Because future cashflows are difficult to predict and true character is only revealed in adversity, collateral plays a crucial part as a safeguard. Collateral is essentially a means of last resort, or at best a secondary means of recovery. Collateral acquires varying importance based on the market. In Africa, where credit scoring is not well developed, collateral plays a crucial role in ensuring loan performance. Collateral assures that in case of default by a borrower, in a matter of time there is a fall-back position that will cover potential losses. The amount of possible recovery from collateral and the period taken to recover is dependent on the type of collateral taken.
With the risk sharing agreements in place with our providers, collateral taken assumes lesser importance to the investors as a repayment source of last resort. This is especially so where providers give guarantee to the investors that defaulted loans will be 100% repaid. The guarantees under risk share agreements are all cash – backed meaning that a portion of the outstanding loan is held in cash or cash equivalents. In the case of 100% guarantee, collateral is of higher importance to the provider (than investor) as it provides their fall-back position for recovery of monies paid out under the guarantee upon default. The converse holds true for providers offering less than 100% guarantee; the collateral plays a bigger role in secondary recovery for both investor and provider.
Herebelow is a discussion of the commonly used collaterals on MYC4:
- Developed property : This is the most preferred collateral by banks and other financial institutions in Africa. The main reason that it is preferred is that its value is seen to be perennially appreciating (except in cases of property bubble). It is also more permanent in nature than other forms of collateral. The human attachment to property or rather the intrinsic value attached to property is very high. It also has elaborate legal mechanisms for noting a financiers’ interest in it. The legal mechanism is also the downside of property as collateral, in that it takes very long to be legally able to sell.
- Undeveloped land: Most undeveloped property (non agricultural) belongs to the government and is held by individuals on leasehold of say 99 years etc. On every leasehold includes conditions for holding the land, for example, one may be required to develop the property or utilize it in some prescribed way. There is always a risk that the government may revoke the lease if the property is left idle for long periods. However, undeveloped property is still taken as good collateral for the same attractive reasons as developed property, given that the government rarely exercises its right to repossess idle land.

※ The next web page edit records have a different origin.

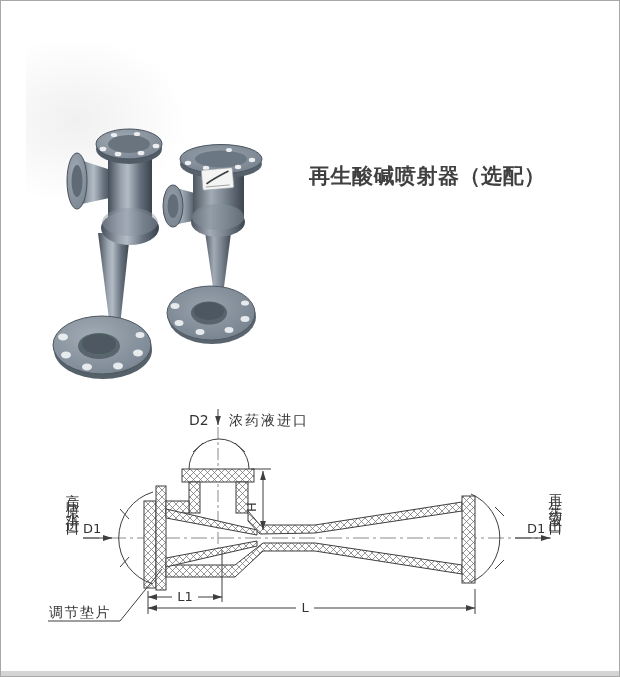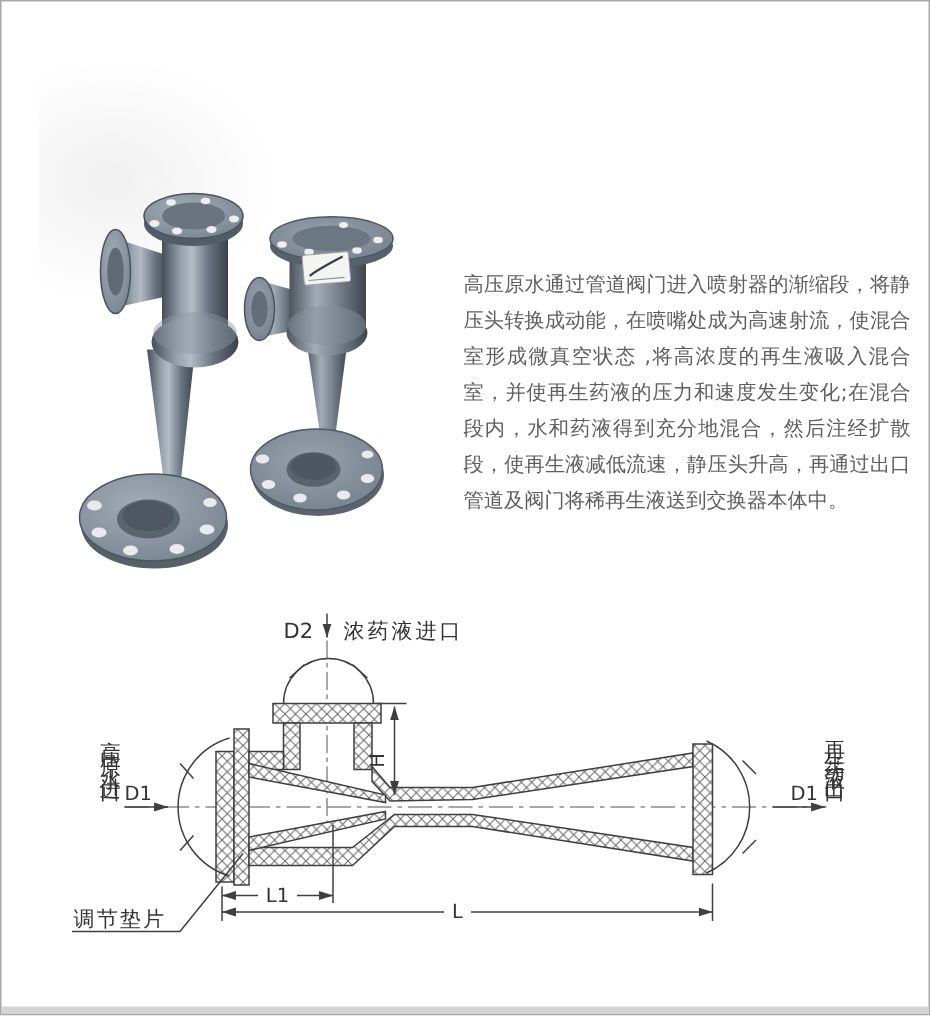--- a/index.html
+++ b/index.html
@@ -142,21 +142,21 @@
           <ellipse cx="115" cy="134" rx="3.4" ry="2.3"></ellipse>
             <ellipse cx="130" cy="127" rx="3.4" ry="2.3"></ellipse>
           <ellipse cx="111" cy="115" rx="3.2" ry="2.1"></ellipse>
             <ellipse cx="88" cy="116" rx="3.2" ry="2.1"></ellipse>
         </g>
       </g>
     </svg>
   </div>
 
   <div class="content">
-    <p class="desc">高压原水通过管道阀门进入喷射器的渐缩段，将静压头转换成动能，在喷嘴处成为高速射流，使混合室形成微真空状态 ,将高浓度的再生液吸入混合室，并使再生药液的压力和速度发生变化;在混合段内，水和药液得到充分地混合，然后注经扩散段，使再生液减低流速，静压头升高，再通过出口管道及阀门将稀再生液送到交换器本体中。</p>
+    <h1 class="title">再生酸碱喷射器（选配）</h1>
   </div>
 
   <div class="diagram">
     <svg width="562" height="264" viewBox="0 0 562 264">
       <defs>
         <pattern id="hatch" width="7" height="7" patternUnits="userSpaceOnUse">
           <rect width="7" height="7" fill="#ffffff"></rect>
           <path d="M0,7 L7,0 M0,0 L7,7" stroke="#6a6a6a" stroke-width="0.7"></path>
         </pattern>
         <marker id="arr" viewBox="0 0 10 10" refX="9.3" refY="5" markerWidth="10" markerHeight="10" orient="auto-start-reverse">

- Motor vehicles: Motor vehicles are highly preferred by MFIs because they are easy to dispose in case of default. The secondary market for motor vehicles is very high. They are also attractive as collateral because the legal process for noting a financiers’ interest is easy and quick. The legal process for disposing of the collateral is also quite easy and fast. The downside of the motor vehicle as collateral is that it is a depreciating asset, and easily prone to accidents (It is essential that MFIs note their insurable interest on motor vehicle collateral with the insurer). The motor vehicle is also highly mobile and a rogue borrower can easily hide it, or remove parts.
- Household and business chattels: These became popular as collateral to MFIs as a means to avail credit to entrepreneurs who did not have the traditional collaterals required by banks and other financial institutions. There is risk of someone losing their basic dignity when their household goods are to be sold for default on loan. The fear of embarrassment is at times more of a motivation to pay than the monetary value of the household collateral.
- Debentures: Debenture is a legal instrument that gives rights to a financier over the property of a limited liability company. Debenture can be general, covering all assets owned by company; or specific debenture, laying claim to a particular asset. Debentures have extensive legal procedures to register, and also has extensive legal procedures to effect against a limited liability company.
- Personal guarantees: This is an undertaking by a third party to pay on behalf of the borrower. The legal enforceability of this is a long process as proof is required by court of law that all other means of recovery have failed.
- Shares in publicly listed companies: These are attractive because they are very liquid. However they are prone to price volatility, and also are not a popular investment for the target clientele of MFIs and by extension MYC4.
You can see a small video with Titus below and read more about this topic in Ole Vestergaard’s post When times are hard – how do you repay the loan? and Tim Vang’s Does your business have the ability to repay?.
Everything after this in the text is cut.